Prévue pour le 6 septembre, la rentrée des classes a été reportée au 4 octobre pour les régions frappées par le séisme du 14 août, et le 21 septembre pour les départements non-affectés. Ici au Cap, tant bien que mal, les écoles ont ouvert leurs portes et nos jeunes écolier.e.s bien mis dans leurs nouveaux uniformes ont donné encore plus de couleur à la ville du roi bâtisseur.
Malgré la situation socio-politique et économique insoutenable, dosée de la pandémie qui fait rage autour de nous et le récent magnicide qui agrémente la sauce de notre misère à l’échelle internationale, vivre ici (en Haïti) désormais est devenu un jeu des plus macabre où nos Parques coupent à volonté le fil de notre destin, et où nos Erostrate brûlent nos consciences selon leur humeur. Alors aller à l’école est un parcours du héros et un luxe que seules quelques personnes peuvent s’offrir, mais à quel prix. Tout cela n’est rien, les parents continuent de se battre contre vents et marées afin d’assurer une bonne instruction à leurs enfants. Et pour cette rentrée encore Dieu seul sait combien les sacrifices étaient énormes surtout à cause de la crise économique où la gourde est dévaluée et le prix des produits exorbitant, les écoles n’ont pas manqué d’ajuster non plus les frais scolaires. Si à la mort de feu notre président, les choses allaient changer, faut croire que le statu quo est maintenu.

La période précédant la rentrée, les commerçant.e.s qui eux aussi sont des parents, qui ont des enfants soit à l’école ou à l’université, se font un plaisir de taxer au maximum ceux et celles qui approchent leurs produits. Chaussures, sac-à-dos, boite à lunch, matériels scolaires, le tout semble inaccessible. Mais tout ça n’est rien, car les parents ces héros et héroïnes du commun sont confirmés dans leur abnégation.
Nous ne voyons pas seulement que le côté triste, il y a aussi la joie de se retrouver devant le portail et de parler respectivement des élèves, de se côtoyer dans les salles et sur la cour, de partager un pâté, une boisson aux couleurs locales.
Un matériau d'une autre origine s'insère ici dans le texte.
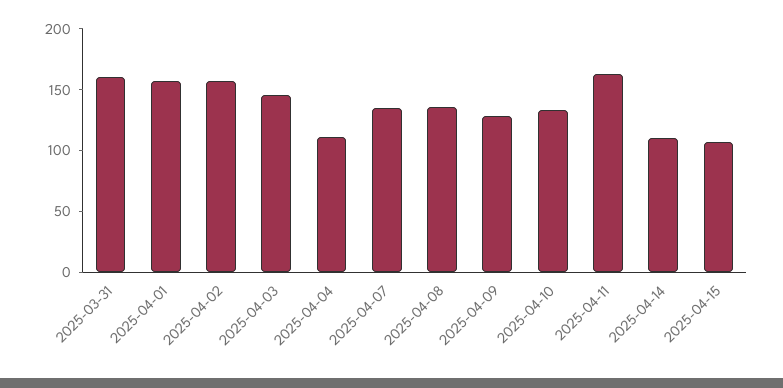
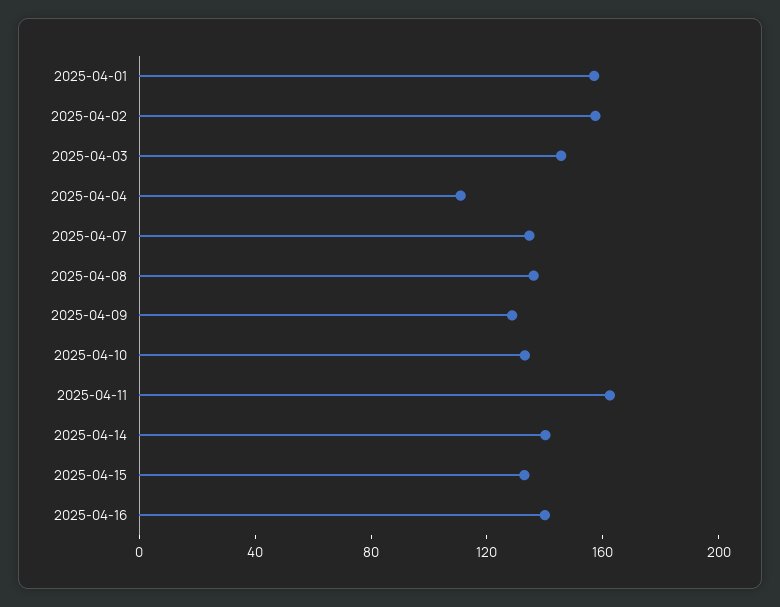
2025-03-31: 160 -> none
2025-04-14: 110 -> 140
2025-04-15: 110 -> 130
2025-04-16: none -> 140

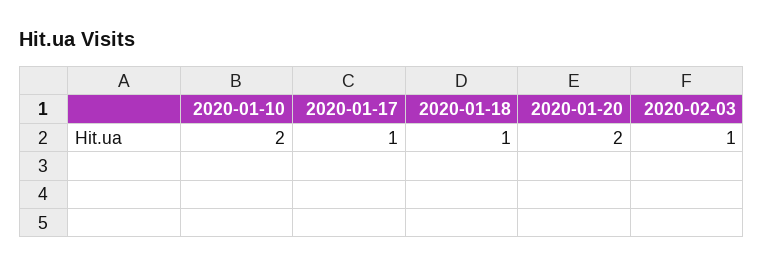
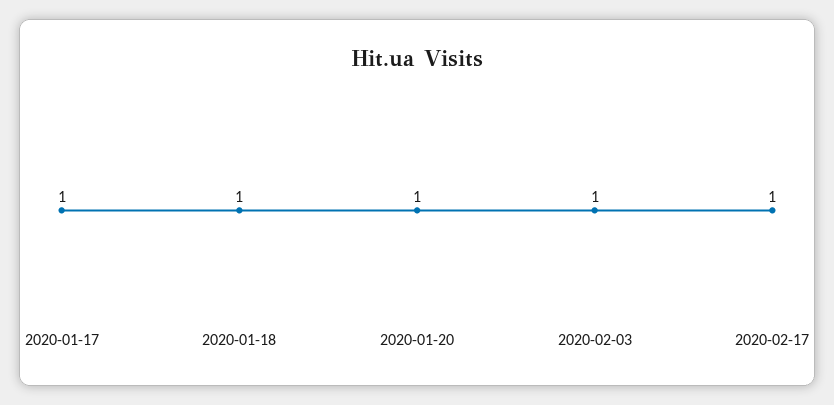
2020-01-10: 2 -> none
2020-01-20: 2 -> 1
2020-02-17: none -> 1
C’est aussi l’occasion pour les membres du corps professoral de penser aux cheveux blancs qu’ils vont se faire, car les dissidents autant que les studieux sont de retour.

Quel beau tableau pour souligner ce premier jour de classes, marqué pour certains de leurs premiers pleurs pour d’autres des premiers rires qui engagent une relation durable, et même la première dispute. Soyons vrais, on ne se supporte pas tous.
Viens avec cette joie, qu’on le veuille ou non, la ribambelle d’inquiétude comme l’escorte des Baron : l’insécurité, pénurie d’essence, black-out, rien n’est sûr désormais. Et en ces temps si incertains, où un malheur est vite arrivé, il est plus qu’urgent de former une chaîne de solidarité, comme tel a été le cas avec les gens du Grand Sud, afin d’assurer la sécurité de nos écoliers (de nos jeunes). Car à une certaine heure, ‘’tout ti berejèn fè ’’. Ne dites pas ‘’se pitit entèl erezman se pa pam nan’’. Aujourd’hui, c’est le sien demain, c’est peut-être ton tour. Que l’on soit clair, nous avons tous consenti aux mêmes sacrifices peut-être pas au même niveau, mais n’empêche…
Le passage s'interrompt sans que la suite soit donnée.